-- YOUR TASK --
If an entry holds a picture, drop the picture and restate the rest word for word.

Items from a data source
◇ ◇ ◇
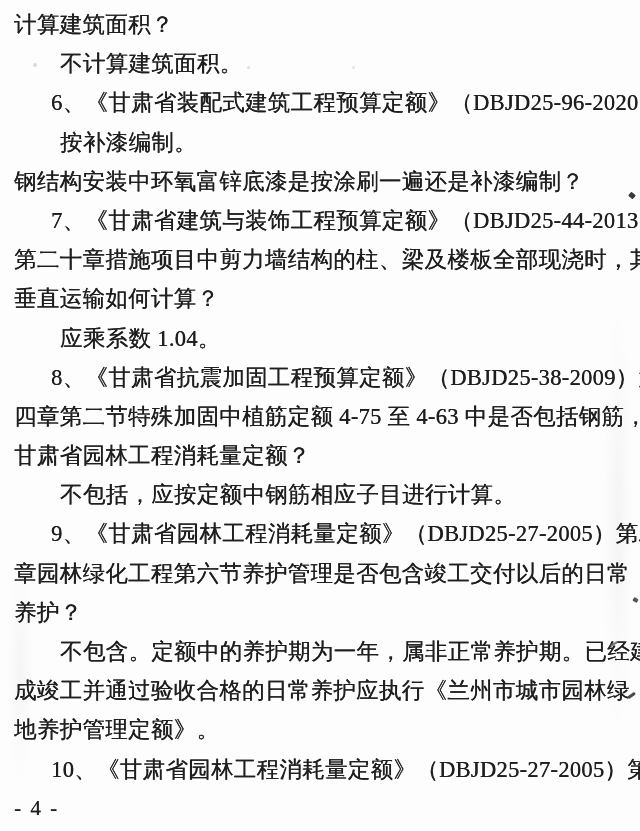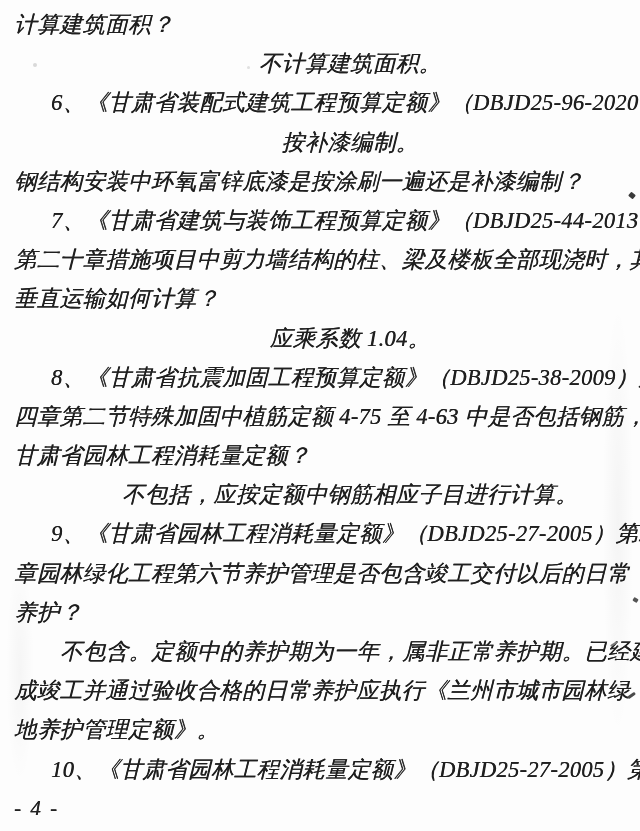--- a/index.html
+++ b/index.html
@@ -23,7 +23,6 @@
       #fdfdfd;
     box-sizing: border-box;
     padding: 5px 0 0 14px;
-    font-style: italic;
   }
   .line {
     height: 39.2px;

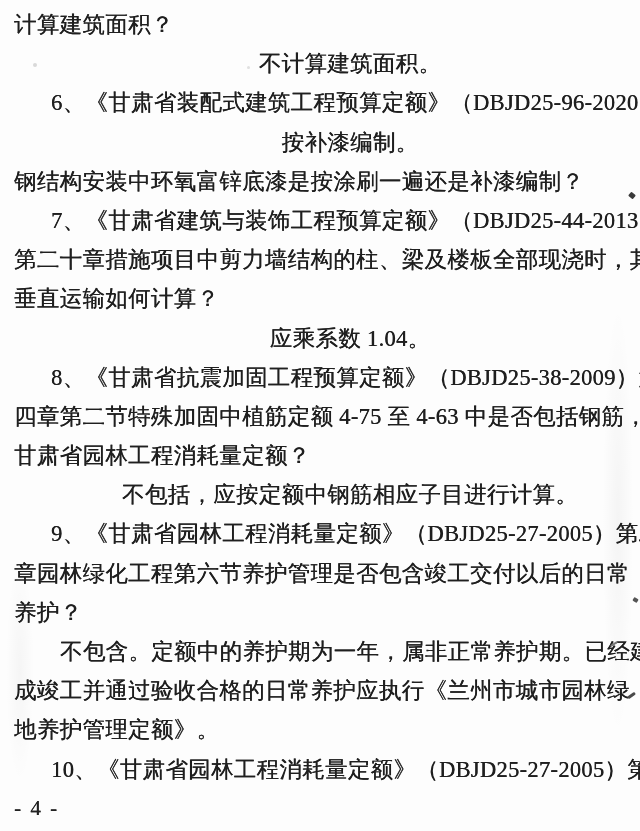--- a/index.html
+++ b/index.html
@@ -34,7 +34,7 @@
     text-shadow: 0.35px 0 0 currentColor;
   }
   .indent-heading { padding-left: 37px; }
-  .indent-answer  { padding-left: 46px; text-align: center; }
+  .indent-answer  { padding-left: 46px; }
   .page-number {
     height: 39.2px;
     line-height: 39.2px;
◇ ◇ ◇
-- ANSWER TO THE PROBLEM --
--- a/index.html
+++ b/index.html
@@ -23,7 +23,6 @@
       #fdfdfd;
     box-sizing: border-box;
     padding: 5px 0 0 14px;
-    font-style: italic;
   }
   .line {
     height: 39.2px;

--- a/index.html
+++ b/index.html
@@ -34,7 +34,7 @@
     text-shadow: 0.35px 0 0 currentColor;
   }
   .indent-heading { padding-left: 37px; }
-  .indent-answer  { padding-left: 46px; text-align: center; }
+  .indent-answer  { padding-left: 46px; }
   .page-number {
     height: 39.2px;
     line-height: 39.2px;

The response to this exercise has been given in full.